• **Action item**:
Restate the entries below in full, exactly as they read, but without pictures.

- - - -

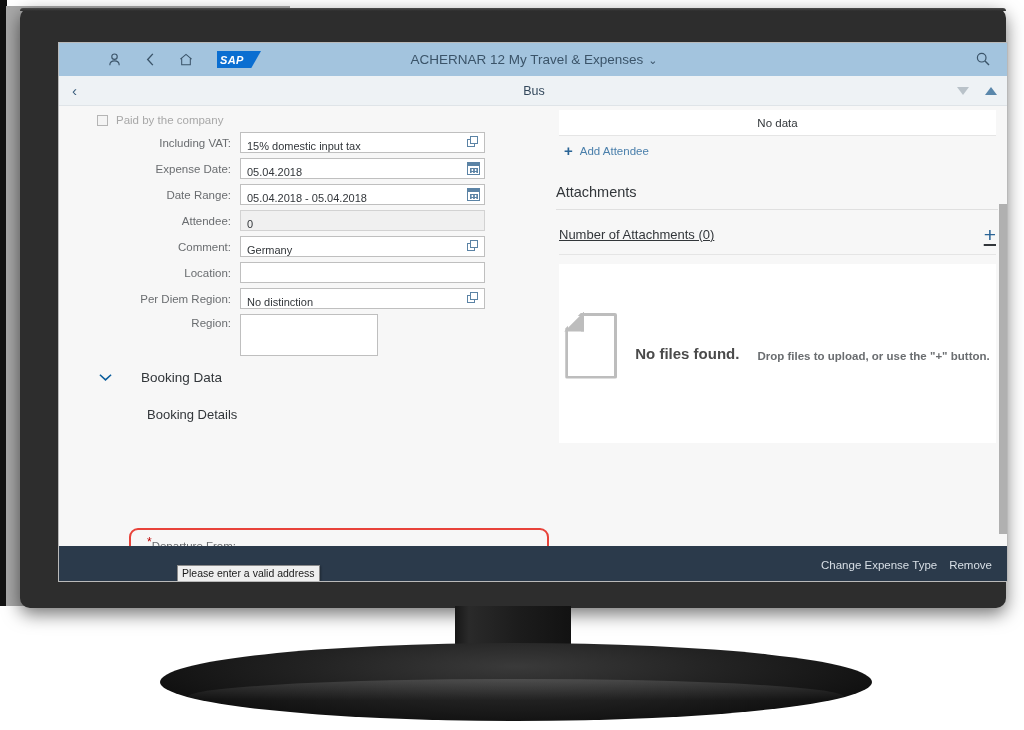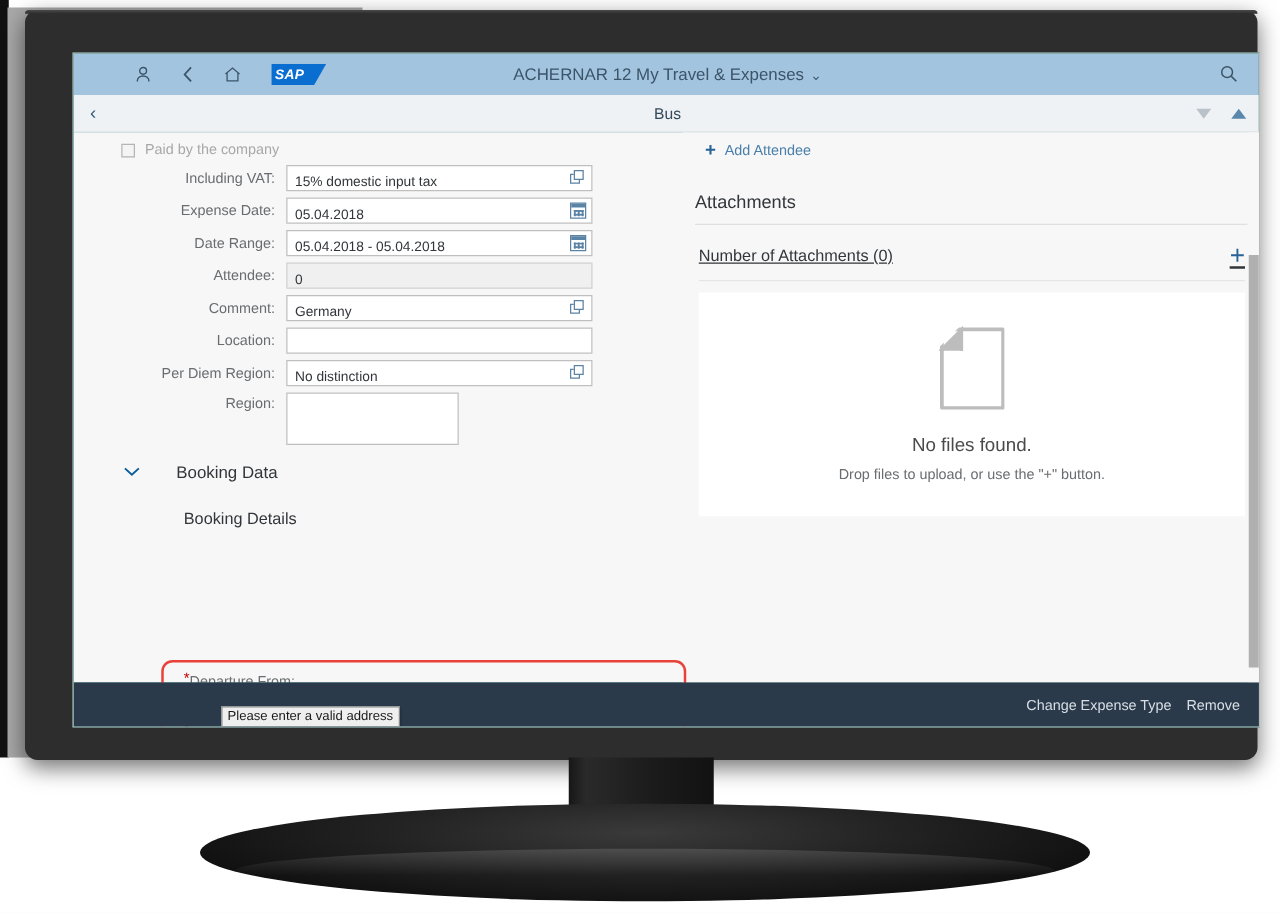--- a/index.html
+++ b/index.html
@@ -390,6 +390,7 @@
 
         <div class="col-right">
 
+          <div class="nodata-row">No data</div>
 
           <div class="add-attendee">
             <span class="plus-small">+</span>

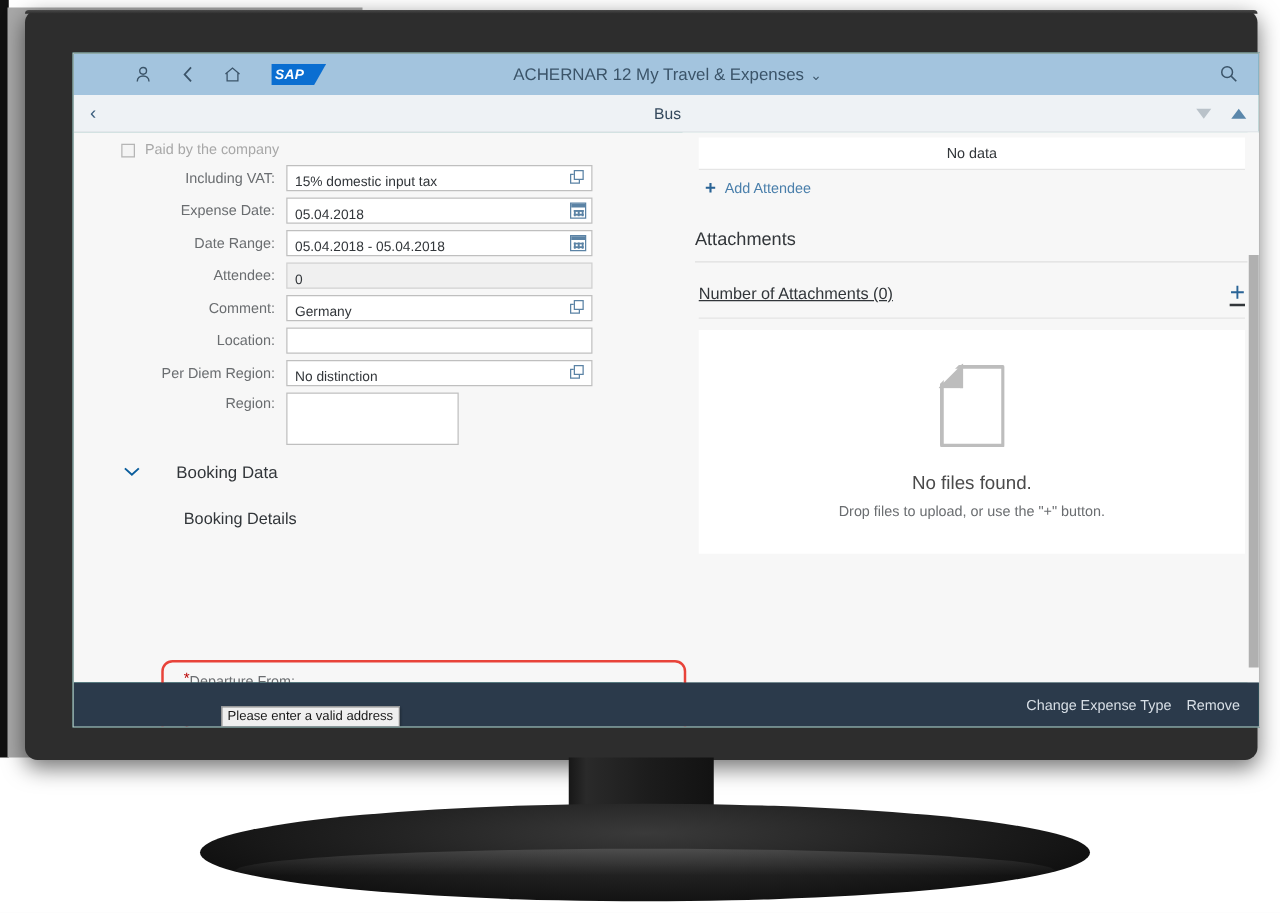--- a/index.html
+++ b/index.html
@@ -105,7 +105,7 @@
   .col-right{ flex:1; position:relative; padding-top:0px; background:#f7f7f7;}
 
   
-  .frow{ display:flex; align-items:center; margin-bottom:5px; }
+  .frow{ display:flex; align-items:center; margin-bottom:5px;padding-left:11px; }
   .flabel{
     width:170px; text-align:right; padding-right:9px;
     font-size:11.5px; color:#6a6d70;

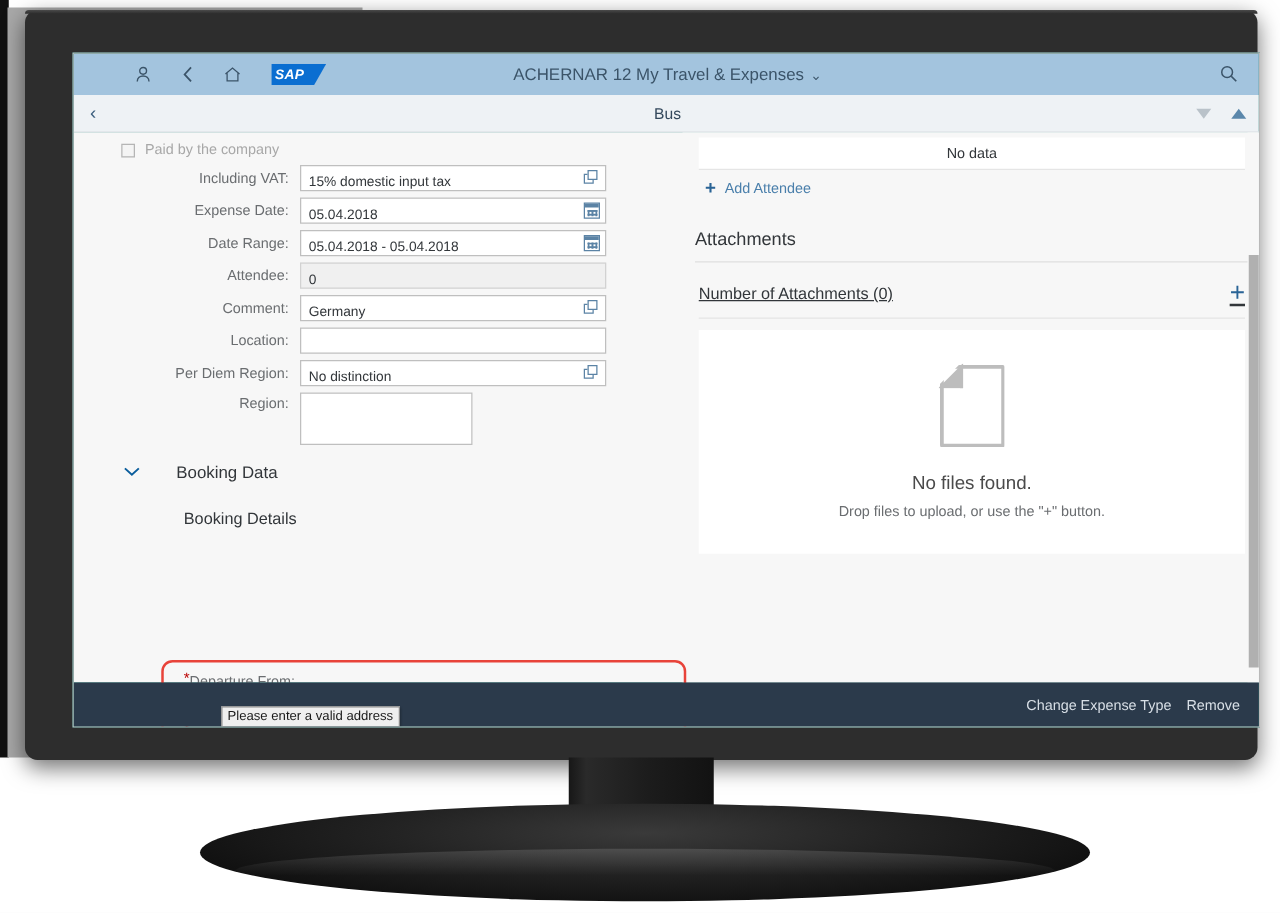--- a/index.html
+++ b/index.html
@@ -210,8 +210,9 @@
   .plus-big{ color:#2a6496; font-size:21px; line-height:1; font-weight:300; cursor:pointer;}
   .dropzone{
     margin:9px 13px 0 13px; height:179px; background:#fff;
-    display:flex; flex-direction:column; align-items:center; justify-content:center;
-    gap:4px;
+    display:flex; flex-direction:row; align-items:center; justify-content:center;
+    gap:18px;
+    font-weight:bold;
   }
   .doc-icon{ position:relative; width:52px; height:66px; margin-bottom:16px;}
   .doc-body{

- - - -

• **Exercise response**:
--- a/index.html
+++ b/index.html
@@ -390,6 +390,7 @@
 
         <div class="col-right">
 
+          <div class="nodata-row">No data</div>
 
           <div class="add-attendee">
             <span class="plus-small">+</span>

--- a/index.html
+++ b/index.html
@@ -105,7 +105,7 @@
   .col-right{ flex:1; position:relative; padding-top:0px; background:#f7f7f7;}
 
   
-  .frow{ display:flex; align-items:center; margin-bottom:5px; }
+  .frow{ display:flex; align-items:center; margin-bottom:5px;padding-left:11px; }
   .flabel{
     width:170px; text-align:right; padding-right:9px;
     font-size:11.5px; color:#6a6d70;

--- a/index.html
+++ b/index.html
@@ -210,8 +210,9 @@
   .plus-big{ color:#2a6496; font-size:21px; line-height:1; font-weight:300; cursor:pointer;}
   .dropzone{
     margin:9px 13px 0 13px; height:179px; background:#fff;
-    display:flex; flex-direction:column; align-items:center; justify-content:center;
-    gap:4px;
+    display:flex; flex-direction:row; align-items:center; justify-content:center;
+    gap:18px;
+    font-weight:bold;
   }
   .doc-icon{ position:relative; width:52px; height:66px; margin-bottom:16px;}
   .doc-body{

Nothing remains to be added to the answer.